À partir de ces exemples, il est aisé de constater que le rôle de ces médias destinés aux Turcs de l’Europe va bien au-delà de l’information ou de la sensibilisation, et consiste en fait à créer une opinion publique conforme à l’idéologie officielle de l’État turc en lui permettant de s’en servir comme levier politique dans les pays européens. À moyen et à long terme, cela pourrait déboucher sur une capitalisation politique de la communauté turque en Europe par la Turquie. À cet égard, il convient également de signaler que la participation à la vie politique des Turcs binationaux (voter et se porter candidat aux élections dans leur pays d’accueil) a été ouvertement et intensivement encouragée par l’État turc ainsi que par des organisations civiles proches du gouvernement (notamment UID, Union International Democrats).

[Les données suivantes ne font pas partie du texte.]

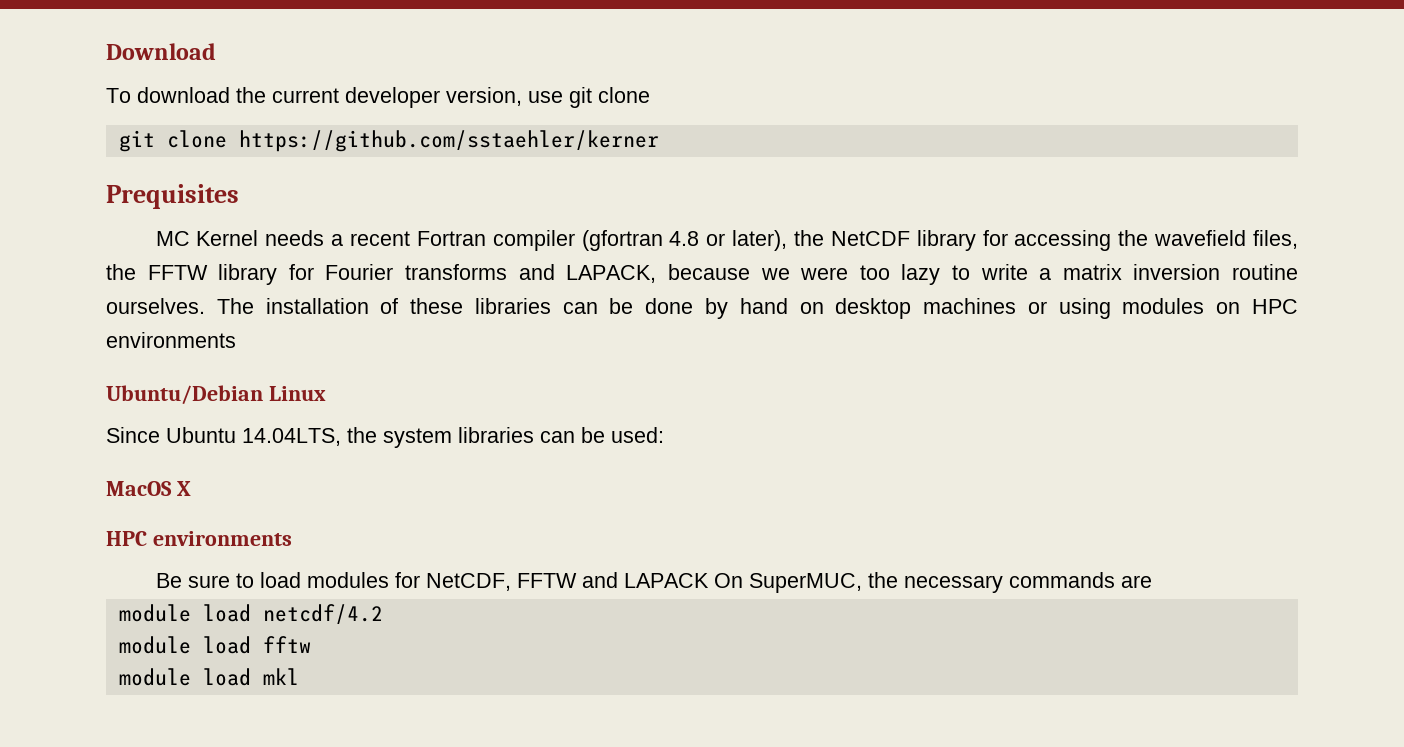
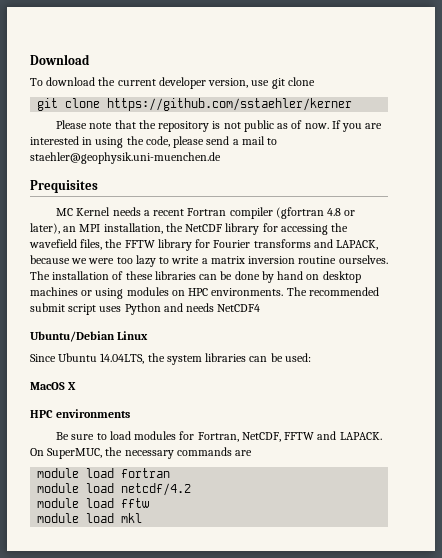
(659, 141) none -> [56,120,383,132] [30,136,278,148] [30,152,221,164] // Please note that the repository is not public as of now. If you are interested in using the code, please send a mail to staehler@geophysik.uni-muenchen.de
(788, 240) none -> [63,223,163,234] an MPI installation,
[106,332,236,348] environments -> [211,287,379,296] [30,303,261,315] environments. The recommended submit script uses Python and needs NetCDF4
(420, 580) none -> [197,432,239,442] Fortran,
[623,573,709,588] LAPACK -> [339,432,382,440] LAPACK.
(1152, 581) none -> [37,468,171,478] // module load fortran

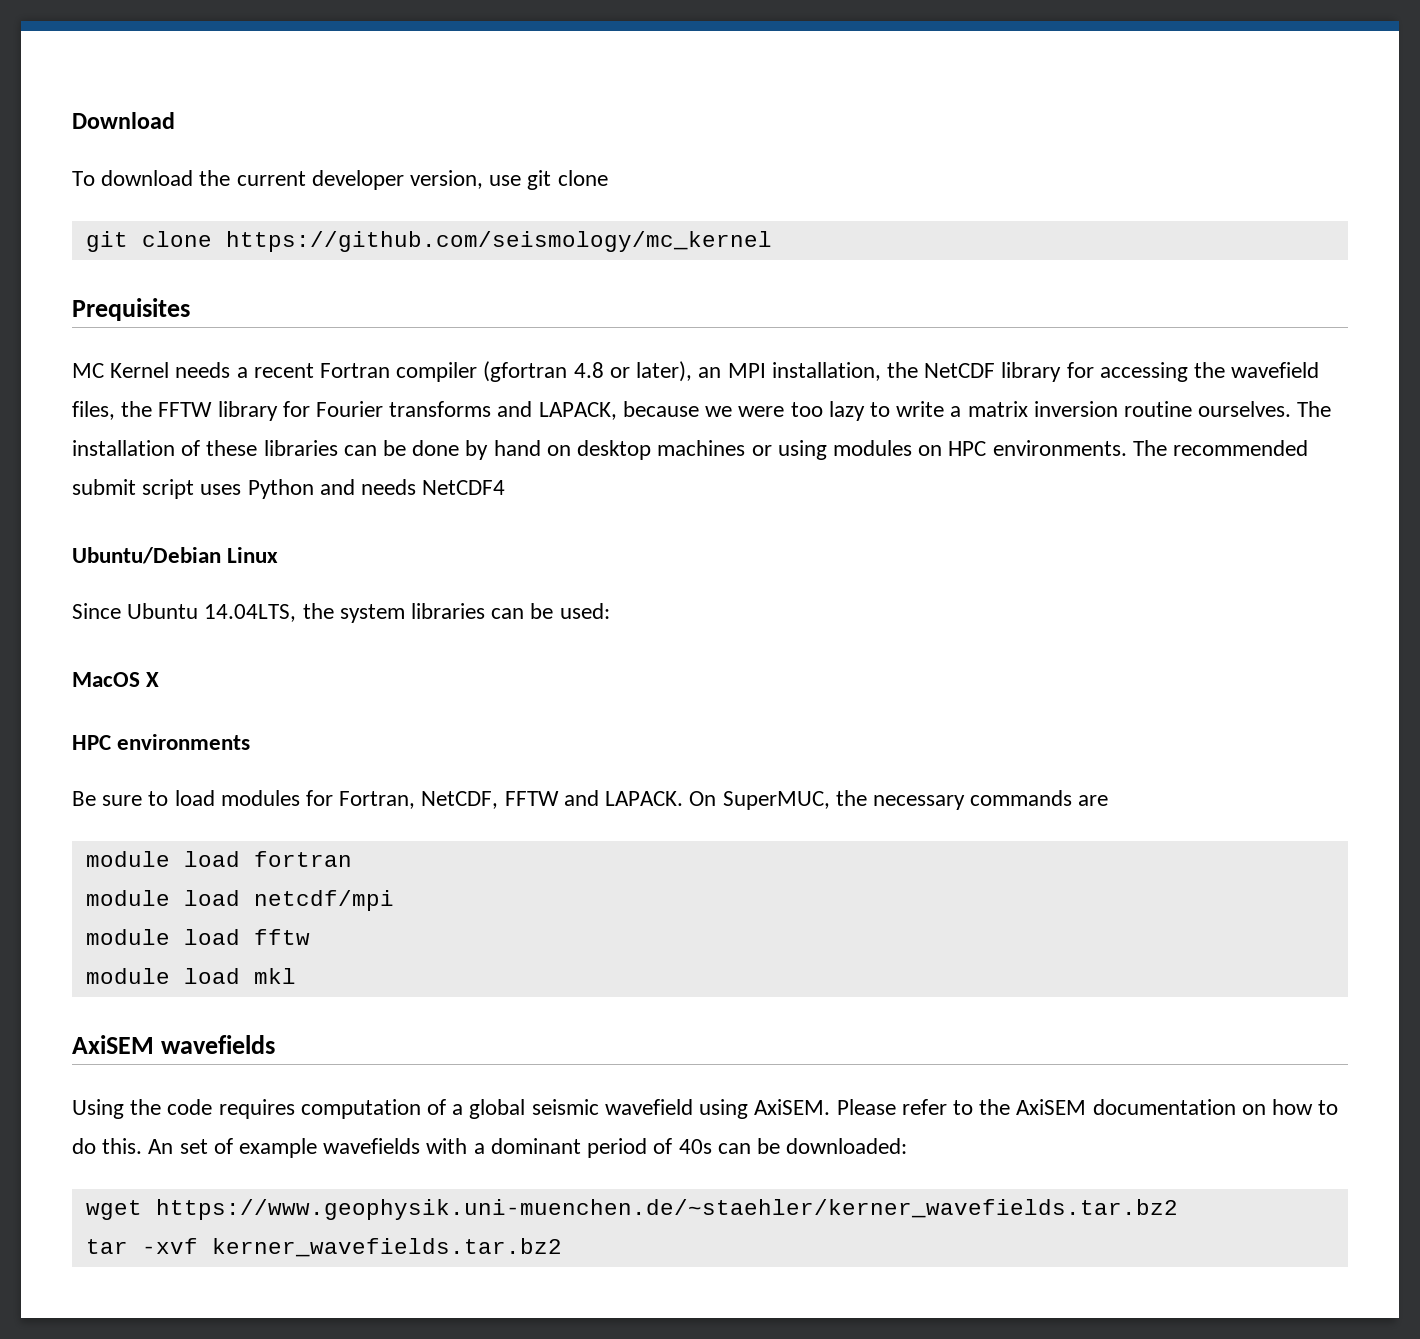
[107,98,353,111] [56,120,383,132] [30,136,278,148] [30,152,221,164] https://github.com/sstaehler/kerner // Please note that the repository is not public as of now. If you are interested in using the code, please send a mail to staehler@geophysik.uni-muenchen.de -> [225,231,772,252] https://github.com/seismology/mc_kernel
[121,483,192,496] netcdf/4.2 -> [253,890,394,911] netcdf/mpi
(143, 518) none -> [72,1035,275,1054] [72,1099,1339,1119] [72,1138,908,1158] [85,1199,1178,1220] [85,1238,562,1257] // AxiSEM wavefields // Using the code requires computation of a global seismic wavefield using AxiSEM. Please refer to the AxiSEM documentation on how to do this. An set of example wavefields with a dominant period of 40s can be downloaded: // wget https://www.geophysik.uni-muenchen.de/~staehler/kerner_wavefields.tar.bz2 // tar -xvf kerner_wavefields.tar.bz2

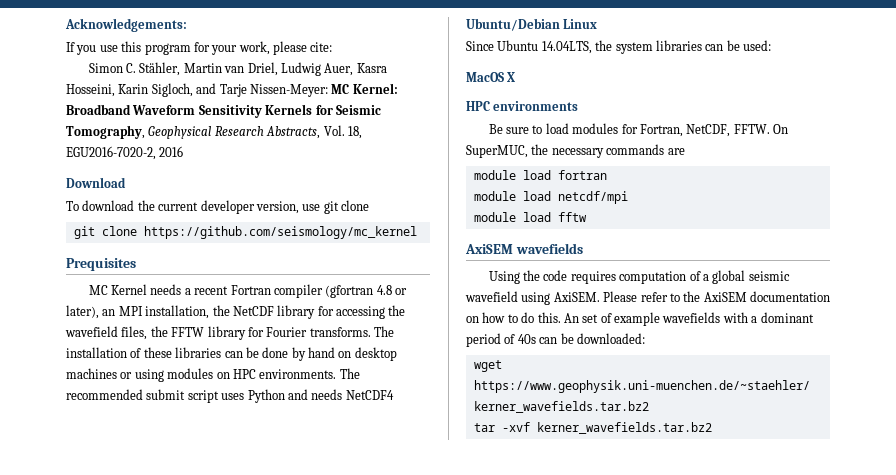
(72, 120) none -> [65,18,187,32] [66,41,333,55] [88,62,387,76] [66,83,398,97] [66,104,381,118] [66,125,362,139] [66,146,184,160] Acknowledgements: // If you use this program for your work, please cite: // Simon C. Stähler, Martin van Driel, Ludwig Auer, Kasra Hosseini, Karin Sigloch, and Tarje Nissen-Meyer: MC Kernel: Broadband Waveform Sensitivity Kernels for Seismic Tomography, Geophysical Research Abstracts, Vol. 18, EGU2016-7020-2, 2016 //
[389,401,1292,421] transforms and LAPACK, because we were too lazy to write a matrix inversion routine ourselves. -> [309,327,371,337] transforms.
[504,790,684,806] FFTW and LAPACK. -> [733,124,770,134] FFTW.
[85,968,296,984] // module load mkl -> (587, 217) none

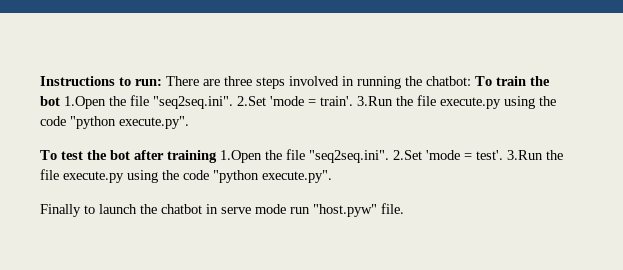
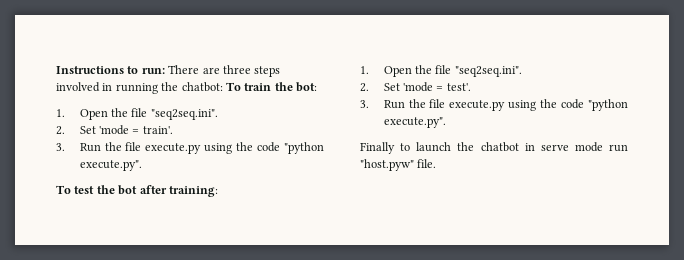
[40,95,266,109] bot 1.Open the file "seq2seq.ini". 2.Set -> [296,82,317,92] [56,108,218,120] [56,126,96,135] bot: // 1. Open the file "seq2seq.ini". // 2. Set
[357,96,393,106] 3.Run -> [56,143,101,152] // 3. Run
[167,149,422,163] training 1.Open the file "seq2seq.ini". 2.Set -> [168,186,218,197] [360,65,522,77] [360,83,400,92] training: // 1. Open the file "seq2seq.ini". // 2. Set
[507,150,543,160] 3.Run -> [360,100,405,109] // 3. Run

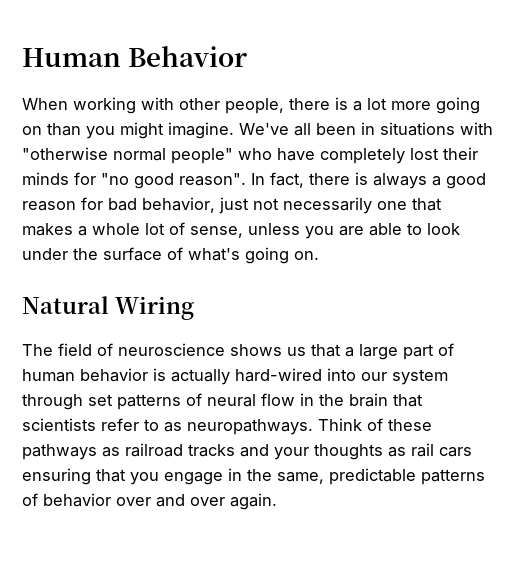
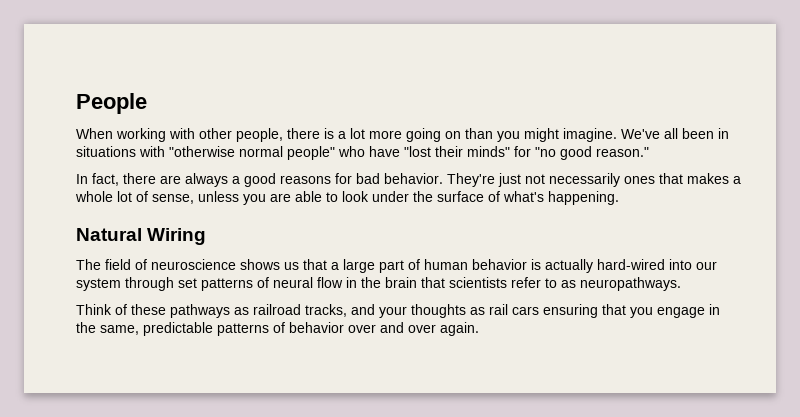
[22,46,248,67] Human Behavior -> [76,93,147,114] People
[320,147,478,164] [22,172,69,185] completely lost their minds -> [404,146,510,157] "lost their minds"
[179,173,246,186] reason". -> [596,147,649,157] reason." //
[355,172,368,185] is -> [160,175,181,184] are
[22,201,76,211] reason -> [280,175,331,184] reasons
[142,197,215,213] behavior, -> [384,173,495,187] behavior. They're
[377,201,407,210] one -> [624,176,655,184] ones
[245,247,319,264] going on. -> [548,191,619,205] happening.
(313, 427) none -> (681, 284) //
[188,444,235,457] tracks -> [305,304,347,317] tracks,

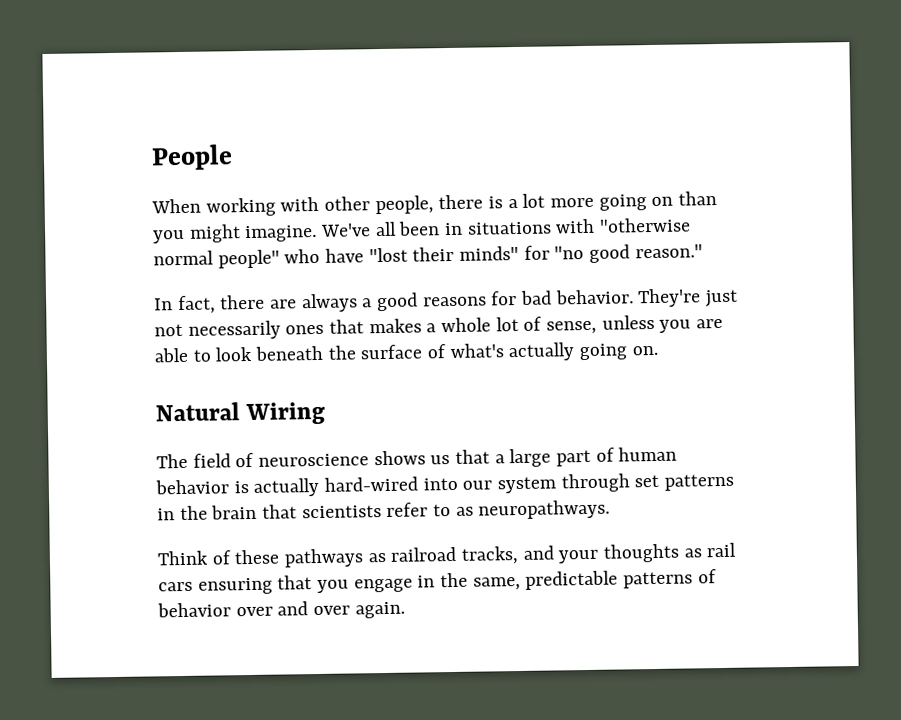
[372,191,409,202] under -> [255,345,324,361] beneath
[548,191,619,205] happening. -> [508,342,658,362] actually going on.
[257,277,343,288] of neural flow -> (735, 482) none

Contentons-nous ici de dire que cette politique porte peu à peu ses fruits, notamment en Allemagne et en France. Enfin, malgré le basculement du pouvoir turc vers l’islam politique sous le régime d’Erdoğan, la stratégie d’influence de la Turquie en Europe pourrait, paradoxalement, présager d’une sécularisation latente des organisations communautaires turques au profit de leur politisation manifeste. En outre, la défaite électorale du parti d’Erdoğan, l’AKP, le 31 mars 2024, lors des élections locales (municipales et départementales) pourrait conduite à un changement politique en Turquie dans les années à venir en faveur du courant politique nationaliste et laïque de ce pays. Une telle évolution entraînerait sans doute une remise en cause de cette stratégie d’influence à l’égard de la diaspora turque.
[1] L’expression de « communauté turque » est employée, dans le cadre de cet article, pour désigner les personnes originaires de Turquie soutenant le gouvernement actuel de la Turquie.
[2] Yurtdışı Türkler ve Akraba Topluluklar Başkanlığı, en turc, Présidence pour les Turcs à l’étranger et les communautés apparentées en français. Créée en 2010, son siège se trouve à Ankara.
[3] Programme international de théologie, Uluslarasi Ilahiyat Programi en turc.